Supernatant harvested from whole lung homogenate was tested for cytokine and chemokine protein levels by Bioplex assay (A-G) and ELISA (H). Supernatant MPO protein levels were determined by ELISA (I). IAV titers were determined by EID₅₀ assay (J). Assay limits of detection depicted by dashed horizontal line. Results in A-I represent mean values ± S.D. All samples run in duplicate; average of two wells used to generate final data. Result in J plotted as individual mice with horizontal bar indicating mean. Data compiled from two independent experiments, n = 7–8 mice per group.

Fig 7. A greater percentage of cDCs and iDCs in the dLN of Nox1*^/Y mice express CD40.

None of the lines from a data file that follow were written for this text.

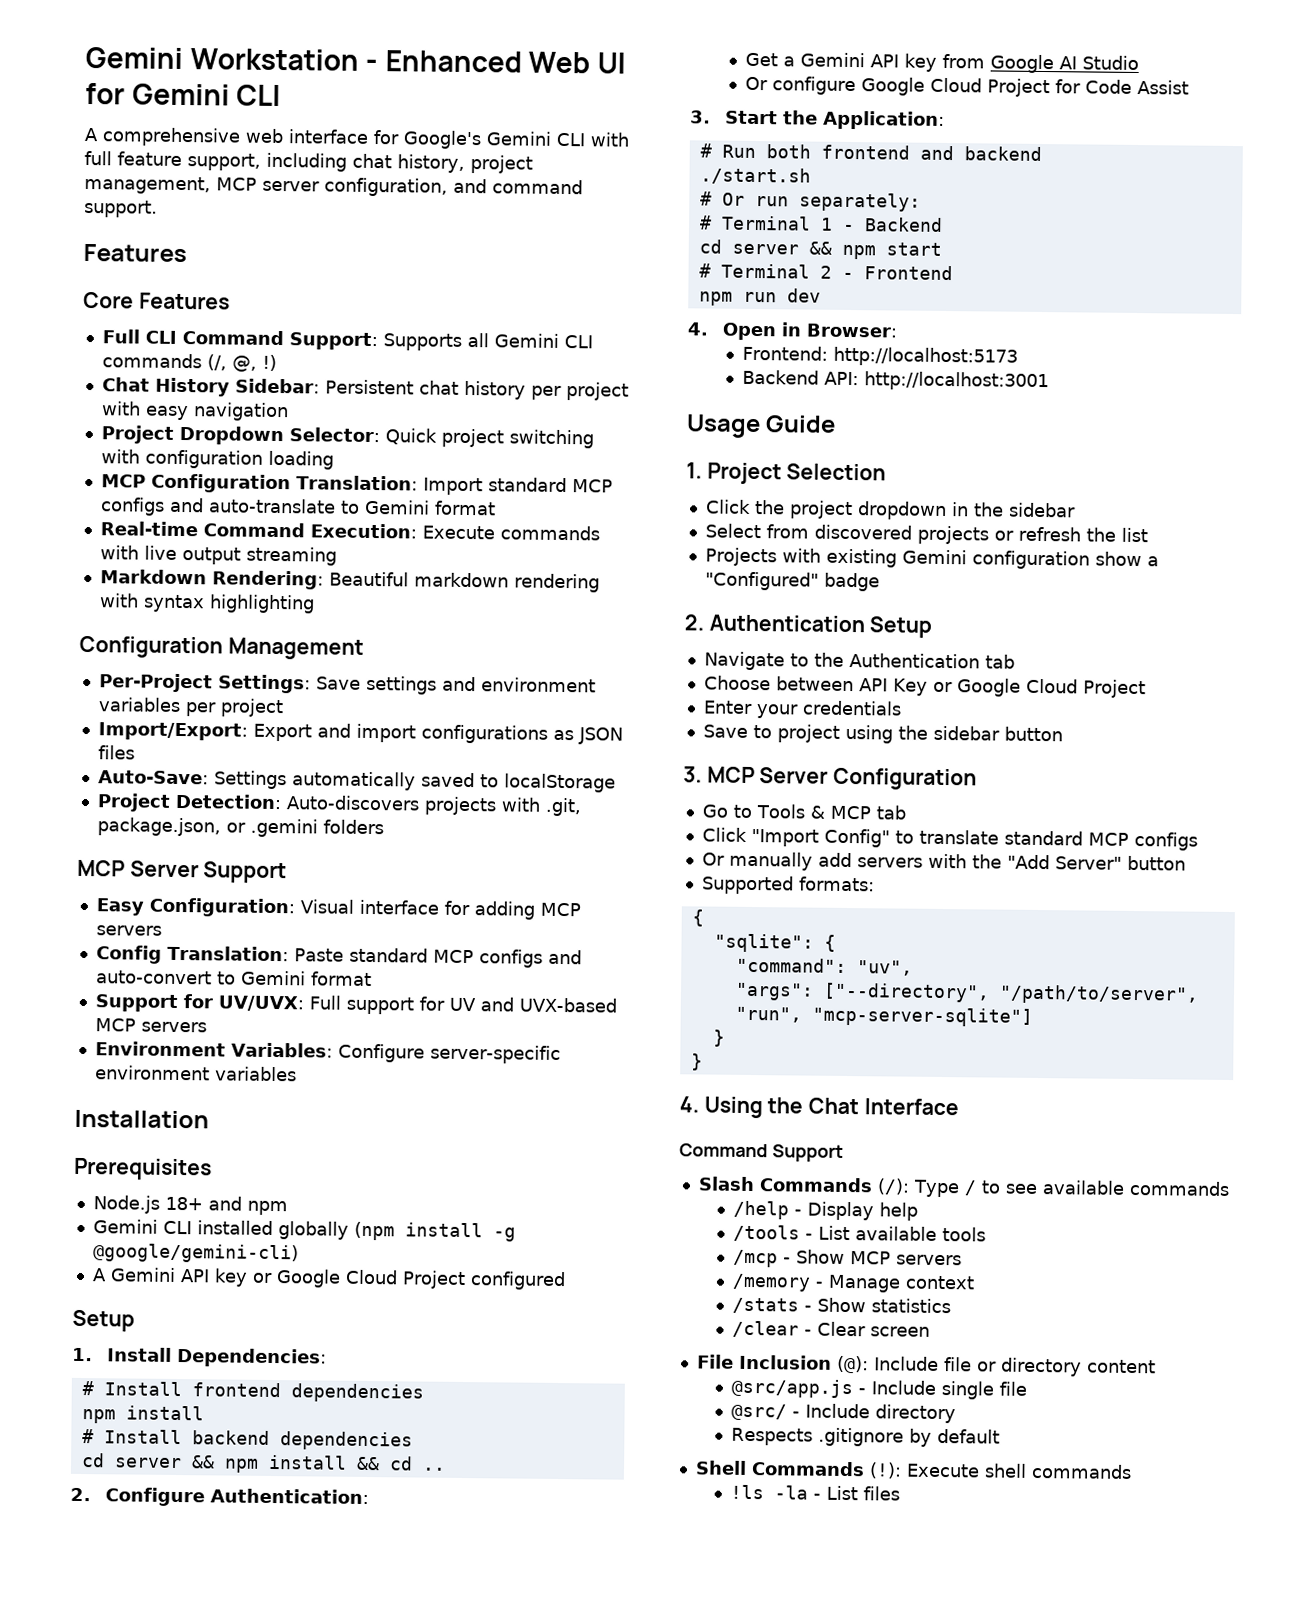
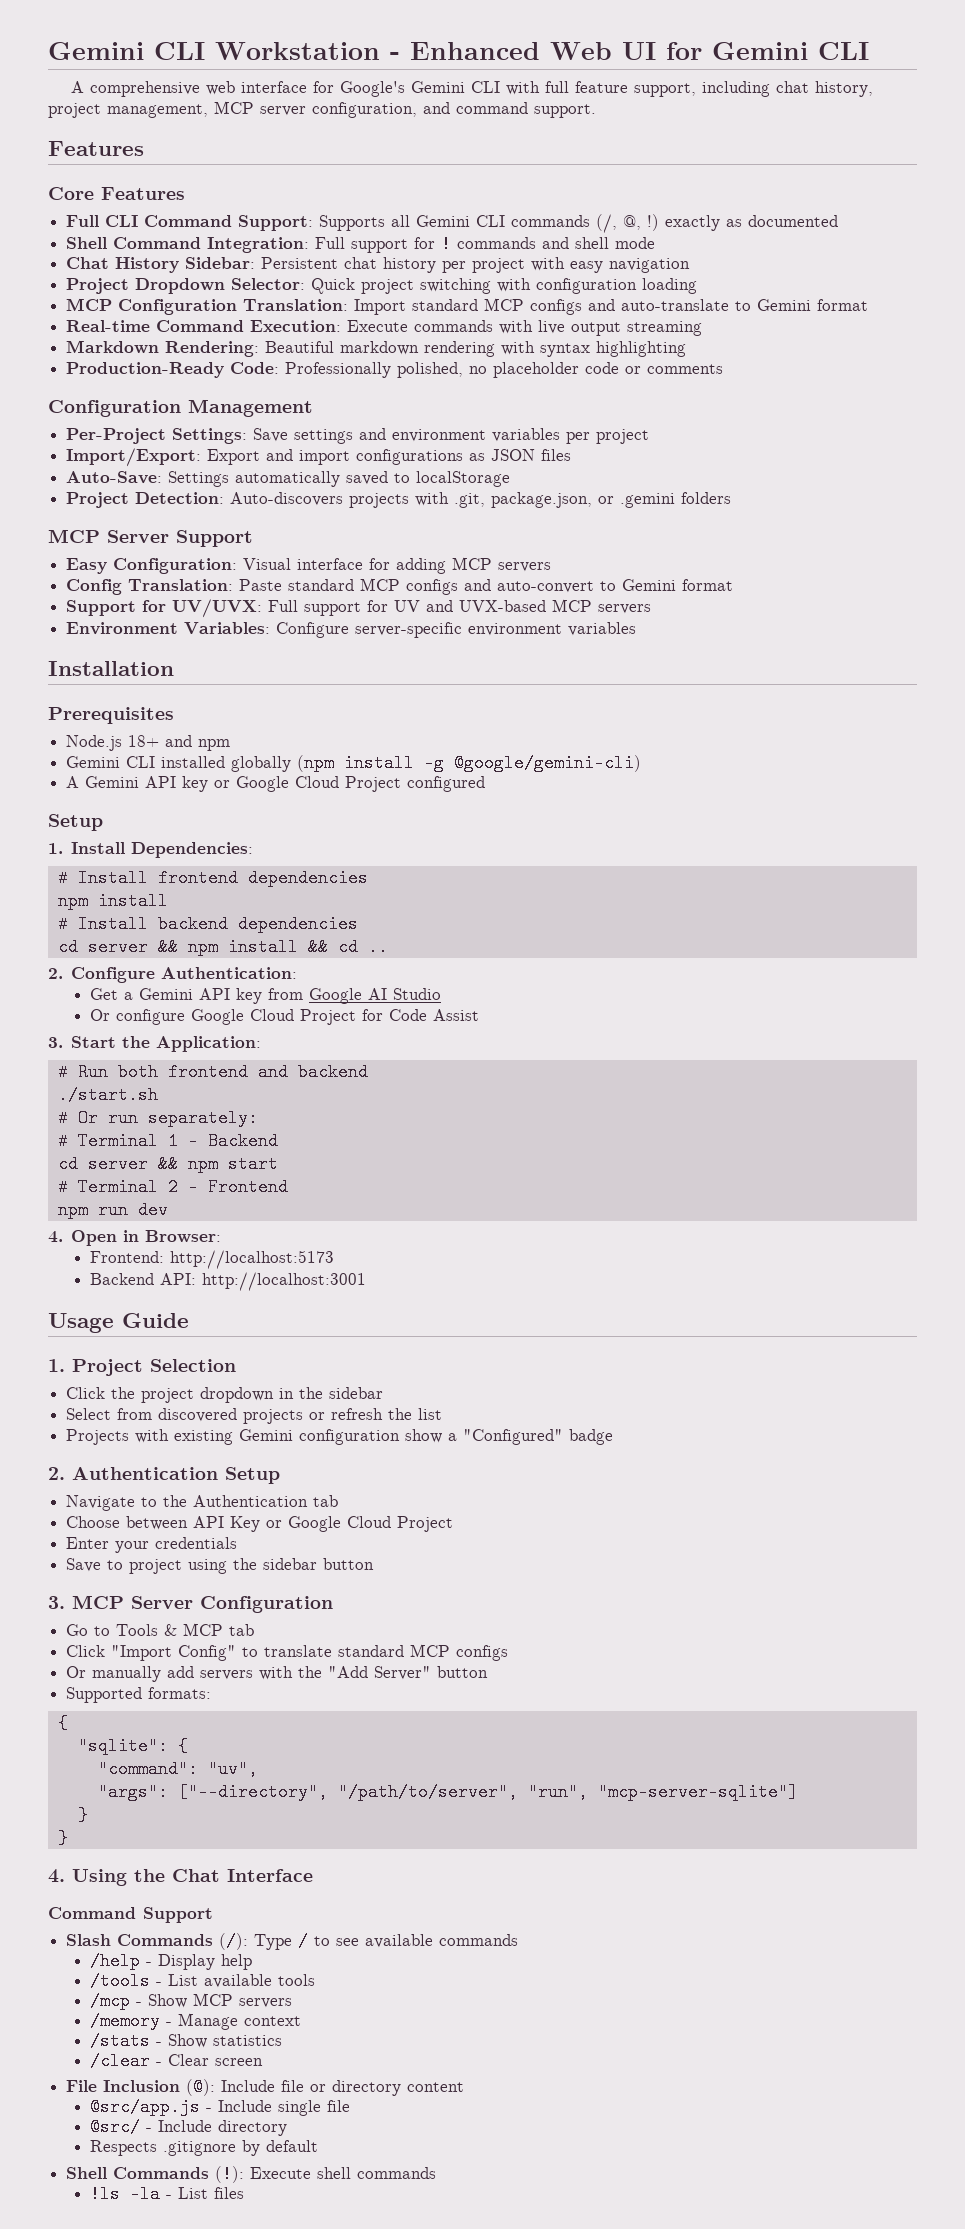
- Gemini Workstation - Enhanced Web UI for Gemini CLI
+ Gemini CLI Workstation - Enhanced Web UI for Gemini CLI
- Full CLI Command Support: Supports all Gemini CLI commands (/, @, !)
+ Full CLI Command Support: Supports all Gemini CLI commands (/, @, !) exactly as documented
+ Shell Command Integration: Full support for ! commands and shell mode
+ Production-Ready Code: Professionally polished, no placeholder code or comments

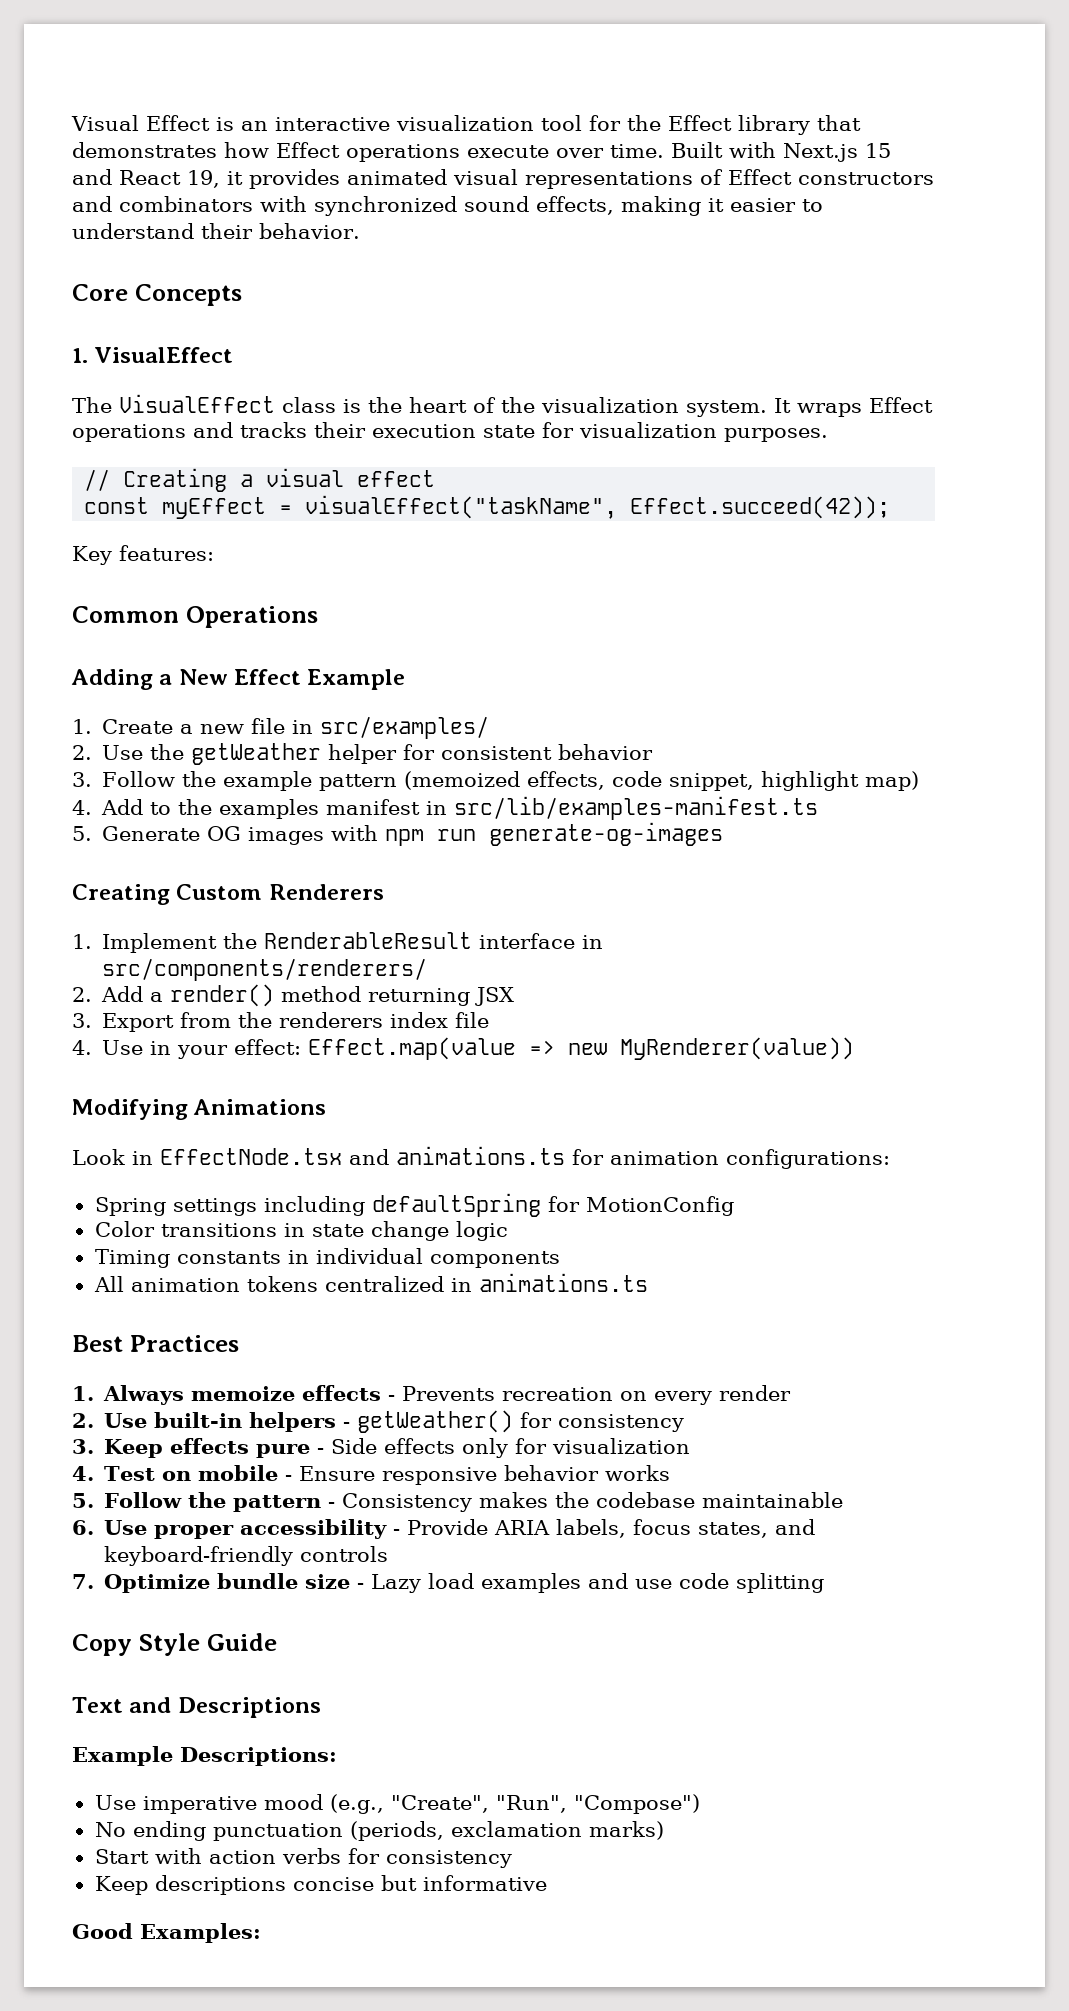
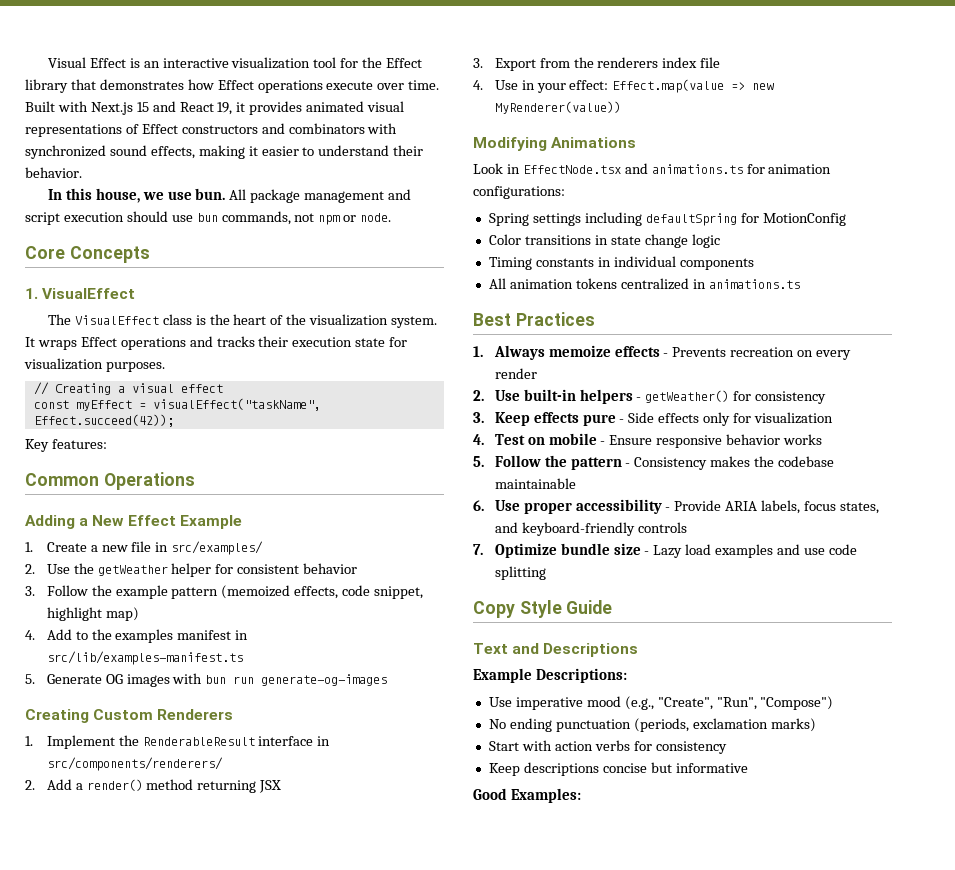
+ In this house, we use bun. All package management and script execution should use bun commands, not npm or node.
- 5. Generate OG images with npm run generate-og-images
+ 5. Generate OG images with bun run generate-og-images

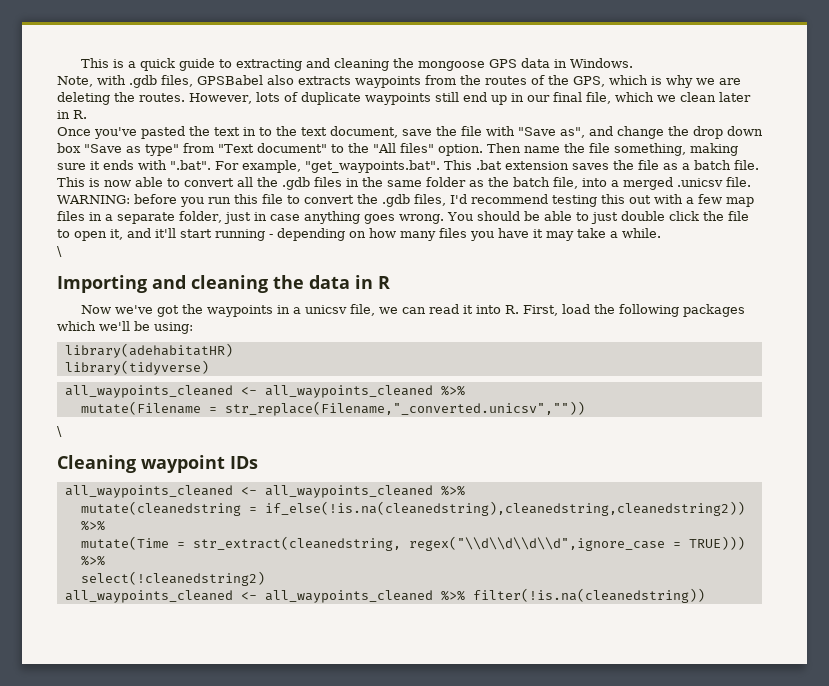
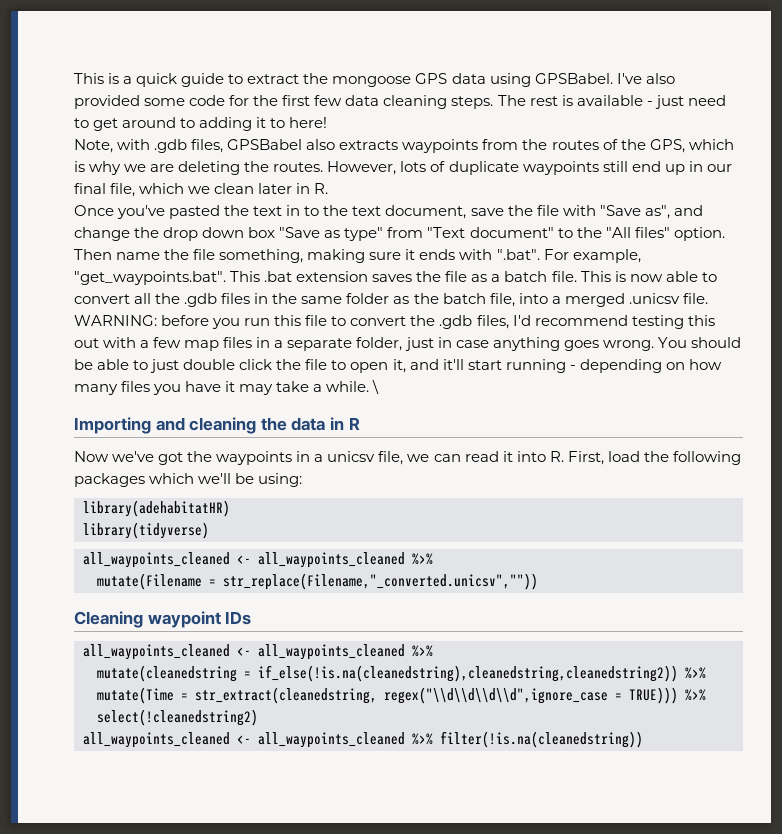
- This is a quick guide to extracting and cleaning the mongoose GPS data in Windows.
+ This is a quick guide to extract the mongoose GPS data using GPSBabel. I've also provided some code for the first few data cleaning steps. The rest is available - just need to get around to adding it to here!
- You should be able to just double click the file to open it, and it'll start running - depending on how many files you have it may take a while.
- \
+ You should be able to just double click the file to open it, and it'll start running - depending on how many files you have it may take a while. \
  mutate(Filename = str_replace(Filename,"_converted.unicsv",""))
- \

Single-cell suspensions of dLN harvested from B6 and Nox1*^/Y mice at day 3 and 6 p.i. were stained with antibodies and analyzed by flow cytometry. Among SSC^lo singlet lymphocytes, CD11c^hi B220^hi cells were gated for the pDC population. All other DC populations were gated from the B220^- cells using the gating strategy described by Ballesteros-Tato et al. [43], including tDCs (CD11c⁺ MHCII^hi) from which were gated both the CD103⁺ and CD103^- tDC populations, cDCs (CD11c^hi MHCII^int) from which were gated the CD8α⁺, CD4⁺ and double negative cDC populations, and iDCs (CD11c^int MHCII^int). CD40 expression was analyzed on individual DC populations as shown in representative histogram plots (A-F). Results in G-I plotted as individual mice with horizontal bar indicating mean. 2-way ANOVA indicates the Nox1*^/Y genotype affects the percentage of populations graphed in G (p < 0.01), H and I (p < 0.001). Bonferonni post-test indicates significant difference between B6 and Nox1*^/Y mice at day 3 p.i. for G. Data compiled from two independent experiments; n = 9–11 mice per group (*, p < 0.05).